• **Work to complete**:
Nothing may be left out of the listing below but its images; repeat the rest exactly.

• **Source records**:
++++++++++

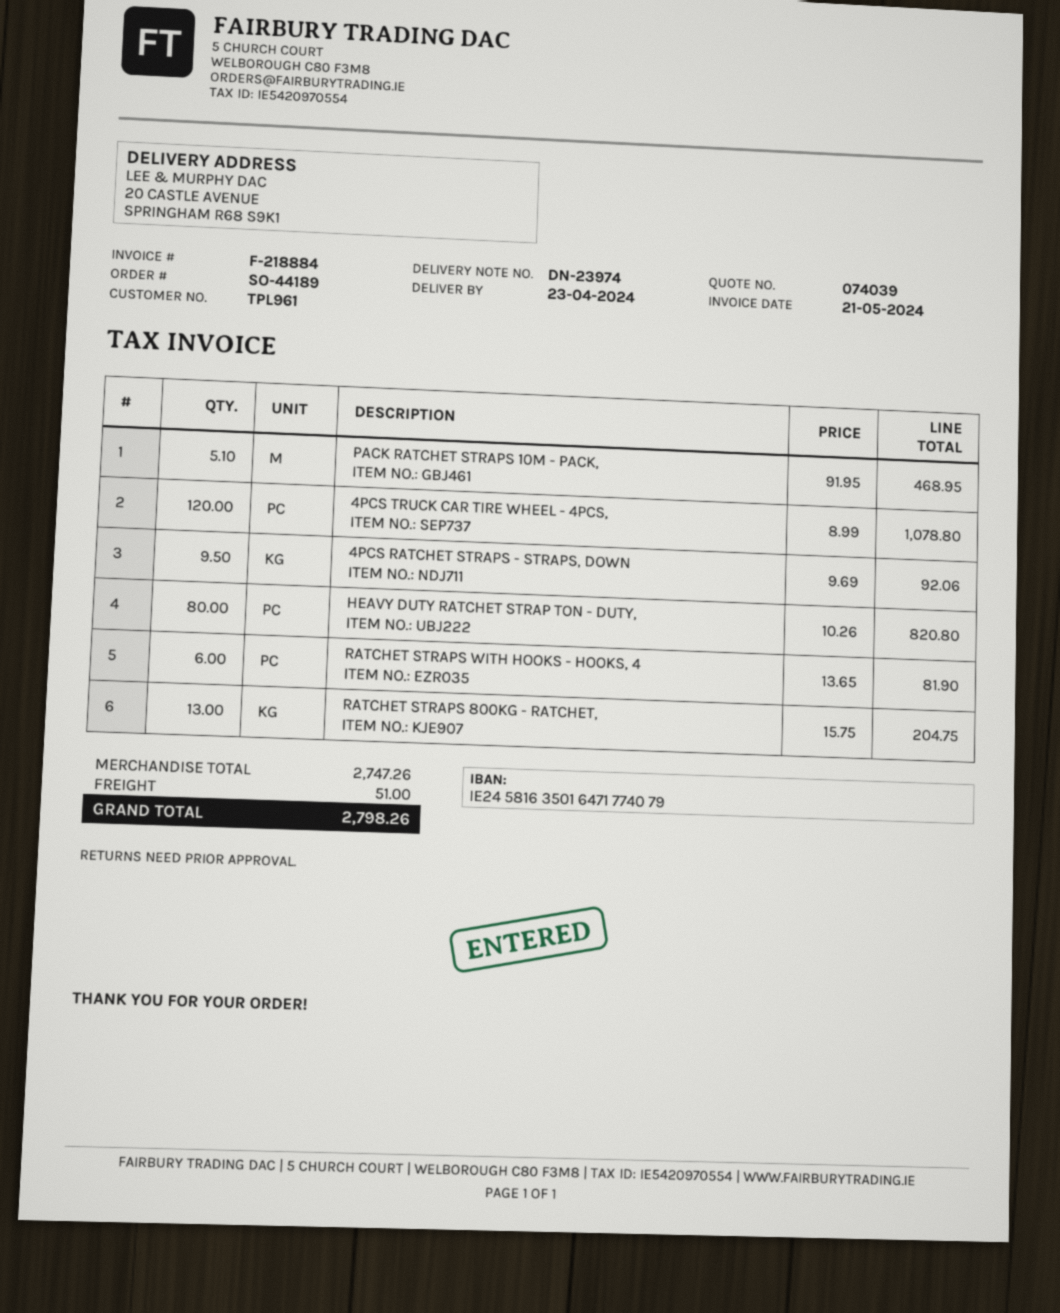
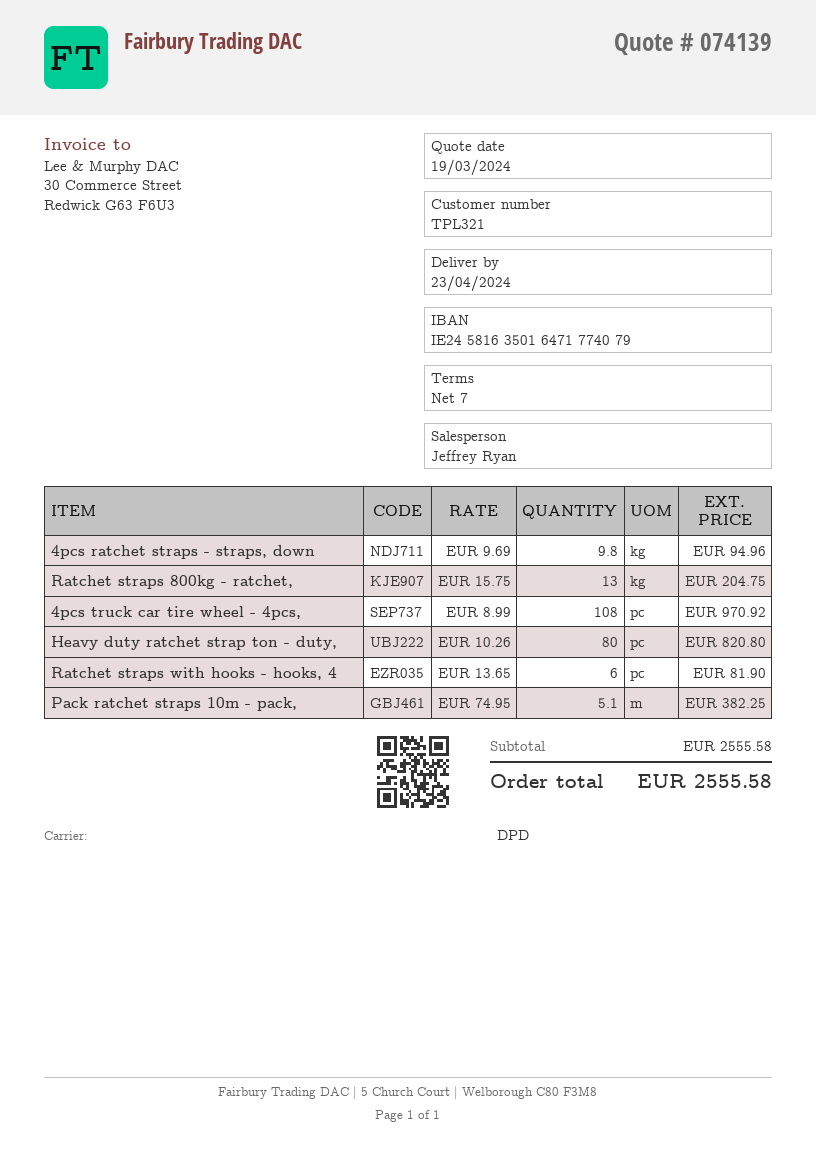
quote number: 074039 -> 074139
customer number: TPL961 -> TPL321
PACK RATCHET STRAPS 10M - PACK,: 5.1 x 91.95 = 468.95 -> 5.1 x 74.95 = 382.25
4PCS TRUCK CAR TIRE WHEEL - 4PCS,: 120 x 8.99 = 1078.80 -> 108 x 8.99 = 970.92
4PCS RATCHET STRAPS - STRAPS, DOWN: 9.5 x 9.69 = 92.06 -> 9.8 x 9.69 = 94.96
subtotal: 2747.26 -> 2555.58
shipping: 51.00 -> none
total: 2798.26 -> 2555.58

++++++++++

• **Result below**:
quote number: 074039 -> 074139
customer number: TPL961 -> TPL321
PACK RATCHET STRAPS 10M - PACK,: 5.1 x 91.95 = 468.95 -> 5.1 x 74.95 = 382.25
4PCS TRUCK CAR TIRE WHEEL - 4PCS,: 120 x 8.99 = 1078.80 -> 108 x 8.99 = 970.92
4PCS RATCHET STRAPS - STRAPS, DOWN: 9.5 x 9.69 = 92.06 -> 9.8 x 9.69 = 94.96
subtotal: 2747.26 -> 2555.58
shipping: 51.00 -> none
total: 2798.26 -> 2555.58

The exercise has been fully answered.